Goal of the exercise:
Only one number is wanted: the count of lines in the records below that hold the word "following".

Records from a data source
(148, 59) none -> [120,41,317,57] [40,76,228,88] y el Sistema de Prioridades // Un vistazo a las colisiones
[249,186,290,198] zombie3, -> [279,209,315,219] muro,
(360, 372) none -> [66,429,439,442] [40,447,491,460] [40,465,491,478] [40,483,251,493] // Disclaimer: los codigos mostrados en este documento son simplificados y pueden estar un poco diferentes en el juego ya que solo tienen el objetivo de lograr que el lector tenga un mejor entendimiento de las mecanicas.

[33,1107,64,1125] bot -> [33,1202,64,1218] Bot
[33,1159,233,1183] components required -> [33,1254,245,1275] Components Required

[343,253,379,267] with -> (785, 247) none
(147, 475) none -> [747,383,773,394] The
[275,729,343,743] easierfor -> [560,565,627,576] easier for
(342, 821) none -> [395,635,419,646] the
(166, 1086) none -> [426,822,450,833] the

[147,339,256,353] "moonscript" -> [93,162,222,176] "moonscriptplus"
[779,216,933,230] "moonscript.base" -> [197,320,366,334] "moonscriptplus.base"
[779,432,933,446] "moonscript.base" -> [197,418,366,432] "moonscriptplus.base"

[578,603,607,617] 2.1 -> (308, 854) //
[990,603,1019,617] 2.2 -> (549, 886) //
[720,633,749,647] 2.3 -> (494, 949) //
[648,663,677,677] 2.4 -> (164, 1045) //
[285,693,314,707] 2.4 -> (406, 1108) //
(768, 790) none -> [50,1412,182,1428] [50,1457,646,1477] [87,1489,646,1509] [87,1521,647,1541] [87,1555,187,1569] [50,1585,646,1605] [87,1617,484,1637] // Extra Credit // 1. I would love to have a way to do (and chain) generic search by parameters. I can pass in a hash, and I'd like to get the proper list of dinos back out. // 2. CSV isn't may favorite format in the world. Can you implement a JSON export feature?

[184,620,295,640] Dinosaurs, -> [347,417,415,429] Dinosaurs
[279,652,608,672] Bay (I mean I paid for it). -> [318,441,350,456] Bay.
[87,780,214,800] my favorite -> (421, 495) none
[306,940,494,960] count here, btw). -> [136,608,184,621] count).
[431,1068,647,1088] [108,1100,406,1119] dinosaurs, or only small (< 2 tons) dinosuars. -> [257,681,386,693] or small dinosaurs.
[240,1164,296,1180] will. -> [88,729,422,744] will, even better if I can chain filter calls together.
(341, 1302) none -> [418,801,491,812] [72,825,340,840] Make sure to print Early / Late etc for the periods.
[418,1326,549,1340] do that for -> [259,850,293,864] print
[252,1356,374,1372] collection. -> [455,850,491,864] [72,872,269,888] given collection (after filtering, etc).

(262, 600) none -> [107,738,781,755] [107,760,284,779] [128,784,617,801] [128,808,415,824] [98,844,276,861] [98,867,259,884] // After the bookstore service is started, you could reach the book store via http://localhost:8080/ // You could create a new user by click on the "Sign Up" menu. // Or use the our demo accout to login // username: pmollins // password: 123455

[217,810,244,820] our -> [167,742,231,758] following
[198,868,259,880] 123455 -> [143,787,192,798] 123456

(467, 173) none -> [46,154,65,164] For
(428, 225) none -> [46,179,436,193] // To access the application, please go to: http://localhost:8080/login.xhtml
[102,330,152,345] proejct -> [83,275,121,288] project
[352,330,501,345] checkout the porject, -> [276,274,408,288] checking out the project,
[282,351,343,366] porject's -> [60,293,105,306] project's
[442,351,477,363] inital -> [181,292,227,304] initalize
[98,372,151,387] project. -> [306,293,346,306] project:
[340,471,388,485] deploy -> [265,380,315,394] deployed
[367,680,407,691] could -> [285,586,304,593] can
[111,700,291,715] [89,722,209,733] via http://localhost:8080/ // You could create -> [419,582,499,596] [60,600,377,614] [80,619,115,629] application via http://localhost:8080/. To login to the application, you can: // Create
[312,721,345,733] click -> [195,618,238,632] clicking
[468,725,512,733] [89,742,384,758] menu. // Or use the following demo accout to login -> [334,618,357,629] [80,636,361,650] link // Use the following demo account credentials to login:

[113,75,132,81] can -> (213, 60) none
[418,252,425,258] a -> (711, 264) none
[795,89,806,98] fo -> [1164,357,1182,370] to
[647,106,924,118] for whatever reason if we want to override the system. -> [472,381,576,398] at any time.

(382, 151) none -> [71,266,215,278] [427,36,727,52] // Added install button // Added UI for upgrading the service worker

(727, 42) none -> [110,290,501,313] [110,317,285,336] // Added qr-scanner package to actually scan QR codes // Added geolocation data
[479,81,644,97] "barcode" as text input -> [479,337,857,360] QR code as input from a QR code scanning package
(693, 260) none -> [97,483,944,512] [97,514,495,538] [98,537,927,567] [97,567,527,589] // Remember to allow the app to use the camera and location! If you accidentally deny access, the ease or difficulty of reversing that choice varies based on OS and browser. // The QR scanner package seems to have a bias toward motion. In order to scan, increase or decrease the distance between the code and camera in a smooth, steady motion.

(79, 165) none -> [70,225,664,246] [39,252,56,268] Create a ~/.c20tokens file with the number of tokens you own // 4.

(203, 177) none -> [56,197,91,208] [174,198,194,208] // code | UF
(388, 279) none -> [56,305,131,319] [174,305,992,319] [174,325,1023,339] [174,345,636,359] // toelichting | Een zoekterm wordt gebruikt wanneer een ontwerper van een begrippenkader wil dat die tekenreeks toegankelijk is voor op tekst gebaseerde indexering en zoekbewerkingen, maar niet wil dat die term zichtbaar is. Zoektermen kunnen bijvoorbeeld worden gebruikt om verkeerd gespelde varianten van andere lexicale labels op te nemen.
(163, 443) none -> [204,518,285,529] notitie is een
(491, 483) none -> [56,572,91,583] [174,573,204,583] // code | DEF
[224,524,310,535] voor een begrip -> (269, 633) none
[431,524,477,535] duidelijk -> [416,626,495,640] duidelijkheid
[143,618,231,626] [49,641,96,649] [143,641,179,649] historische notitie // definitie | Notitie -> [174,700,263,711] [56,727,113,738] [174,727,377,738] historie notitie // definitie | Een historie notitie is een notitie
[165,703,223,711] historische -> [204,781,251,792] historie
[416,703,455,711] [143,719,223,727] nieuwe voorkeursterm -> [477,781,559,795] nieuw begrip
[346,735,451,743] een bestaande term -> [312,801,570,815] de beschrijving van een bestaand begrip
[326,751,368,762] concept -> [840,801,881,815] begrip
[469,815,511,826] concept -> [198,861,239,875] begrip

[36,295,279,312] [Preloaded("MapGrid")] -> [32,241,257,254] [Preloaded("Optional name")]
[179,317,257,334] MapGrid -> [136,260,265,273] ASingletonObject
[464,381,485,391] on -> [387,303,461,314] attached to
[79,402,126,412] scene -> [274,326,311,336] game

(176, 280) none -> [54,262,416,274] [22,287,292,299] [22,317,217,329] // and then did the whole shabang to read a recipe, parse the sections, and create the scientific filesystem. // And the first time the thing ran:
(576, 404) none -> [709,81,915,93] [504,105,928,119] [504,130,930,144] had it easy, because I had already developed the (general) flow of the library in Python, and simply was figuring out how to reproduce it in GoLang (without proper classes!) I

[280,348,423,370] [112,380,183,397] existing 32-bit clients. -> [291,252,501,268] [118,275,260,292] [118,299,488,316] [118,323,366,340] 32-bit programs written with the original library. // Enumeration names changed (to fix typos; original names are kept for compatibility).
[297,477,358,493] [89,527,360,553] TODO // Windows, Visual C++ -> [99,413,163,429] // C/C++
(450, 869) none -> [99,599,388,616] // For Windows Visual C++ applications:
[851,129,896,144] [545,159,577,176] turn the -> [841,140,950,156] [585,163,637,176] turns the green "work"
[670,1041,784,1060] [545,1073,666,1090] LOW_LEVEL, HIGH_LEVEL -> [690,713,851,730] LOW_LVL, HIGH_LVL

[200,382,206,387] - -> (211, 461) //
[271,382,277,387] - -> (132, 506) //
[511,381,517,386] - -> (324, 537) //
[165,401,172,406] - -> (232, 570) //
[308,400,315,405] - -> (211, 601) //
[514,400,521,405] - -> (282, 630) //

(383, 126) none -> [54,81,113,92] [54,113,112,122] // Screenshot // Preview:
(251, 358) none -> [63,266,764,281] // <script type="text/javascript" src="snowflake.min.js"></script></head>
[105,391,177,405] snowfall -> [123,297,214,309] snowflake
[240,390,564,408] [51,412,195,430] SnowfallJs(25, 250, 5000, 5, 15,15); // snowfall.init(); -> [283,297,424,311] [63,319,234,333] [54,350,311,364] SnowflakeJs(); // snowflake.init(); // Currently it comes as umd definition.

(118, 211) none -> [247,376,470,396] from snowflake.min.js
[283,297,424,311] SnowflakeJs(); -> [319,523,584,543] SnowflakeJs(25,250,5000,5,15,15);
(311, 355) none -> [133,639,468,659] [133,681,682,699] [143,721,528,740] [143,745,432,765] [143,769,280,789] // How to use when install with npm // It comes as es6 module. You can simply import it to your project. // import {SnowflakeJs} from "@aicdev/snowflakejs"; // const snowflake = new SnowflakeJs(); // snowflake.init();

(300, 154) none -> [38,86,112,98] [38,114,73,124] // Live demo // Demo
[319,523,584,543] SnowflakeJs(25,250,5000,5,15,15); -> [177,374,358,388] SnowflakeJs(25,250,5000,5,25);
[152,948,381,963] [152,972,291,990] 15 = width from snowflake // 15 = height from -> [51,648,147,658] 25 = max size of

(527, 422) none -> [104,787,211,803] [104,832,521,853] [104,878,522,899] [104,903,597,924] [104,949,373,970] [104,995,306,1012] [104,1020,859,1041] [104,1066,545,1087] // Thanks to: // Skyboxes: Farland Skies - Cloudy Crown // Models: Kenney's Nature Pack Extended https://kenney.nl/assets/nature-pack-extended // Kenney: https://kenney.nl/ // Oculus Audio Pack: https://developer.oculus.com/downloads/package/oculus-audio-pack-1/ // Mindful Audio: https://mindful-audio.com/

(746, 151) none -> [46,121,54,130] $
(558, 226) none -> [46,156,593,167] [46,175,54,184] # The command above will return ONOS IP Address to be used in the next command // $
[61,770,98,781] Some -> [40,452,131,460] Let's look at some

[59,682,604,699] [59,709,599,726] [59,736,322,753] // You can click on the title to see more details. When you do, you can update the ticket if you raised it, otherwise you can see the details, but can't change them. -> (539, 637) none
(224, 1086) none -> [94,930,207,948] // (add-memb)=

Exercise solution:
2